**Task objective**
In the records below, one line contains "9. RDA – Regler, praxis och anvisningar". Print that line and every line after it exactly, down to the final one.

**Version difference data**
# # # # # # #
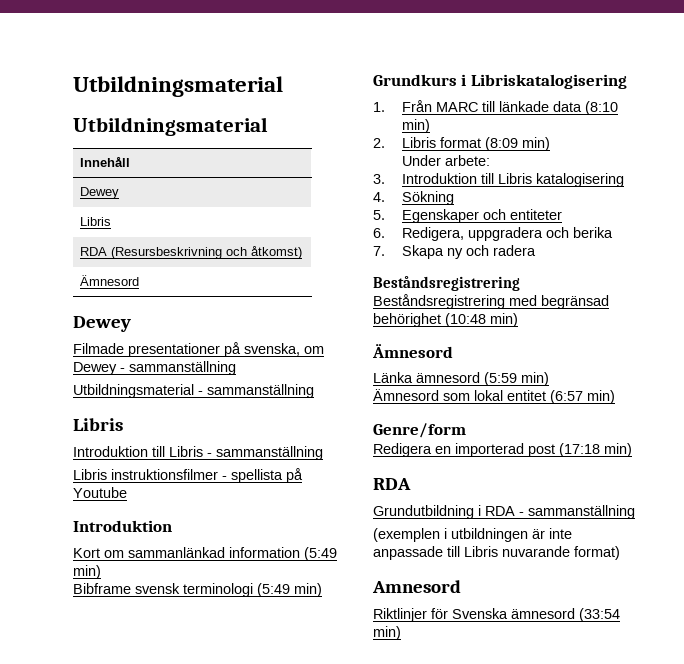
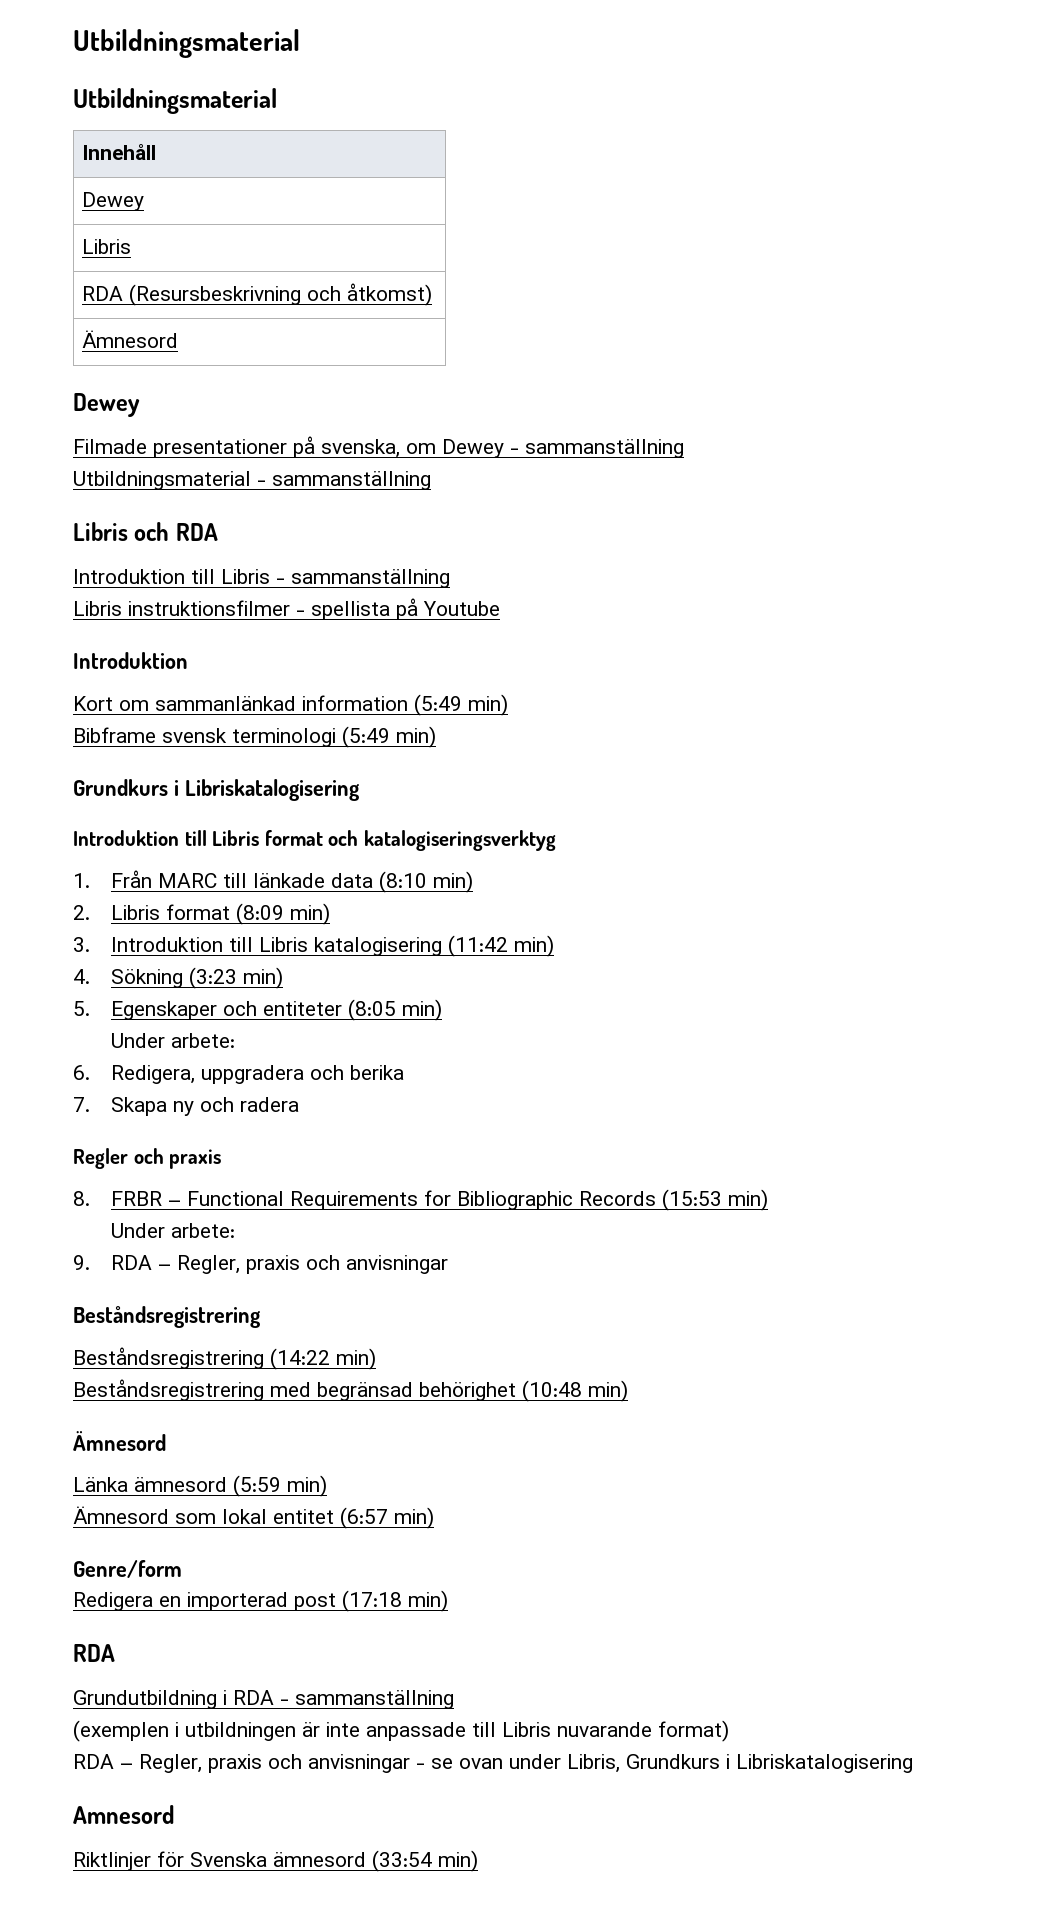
  Utbildningsmaterial - sammanställning
- Libris
+ Libris och RDA
+ Introduktion till Libris format och katalogiseringsverktyg
- Under arbete:
- 3. Introduktion till Libris katalogisering
+ 3. Introduktion till Libris katalogisering (11:42 min)
- 4. Sökning
+ 4. Sökning (3:23 min)
- 5. Egenskaper och entiteter
+ 5. Egenskaper och entiteter (8:05 min)
+ Under arbete:
  7. Skapa ny och radera
+ Regler och praxis
+ 8. FRBR – Functional Requirements for Bibliographic Records (15:53 min)
+ Under arbete:
+ 9. RDA – Regler, praxis och anvisningar
  Beståndsregistrering
+ Beståndsregistrering (14:22 min)
+ RDA – Regler, praxis och anvisningar - se ovan under Libris, Grundkurs i Libriskatalogisering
# # # # # # #
**Written solution**
+ 9. RDA – Regler, praxis och anvisningar
  Beståndsregistrering
+ Beståndsregistrering (14:22 min)
+ RDA – Regler, praxis och anvisningar - se ovan under Libris, Grundkurs i Libriskatalogisering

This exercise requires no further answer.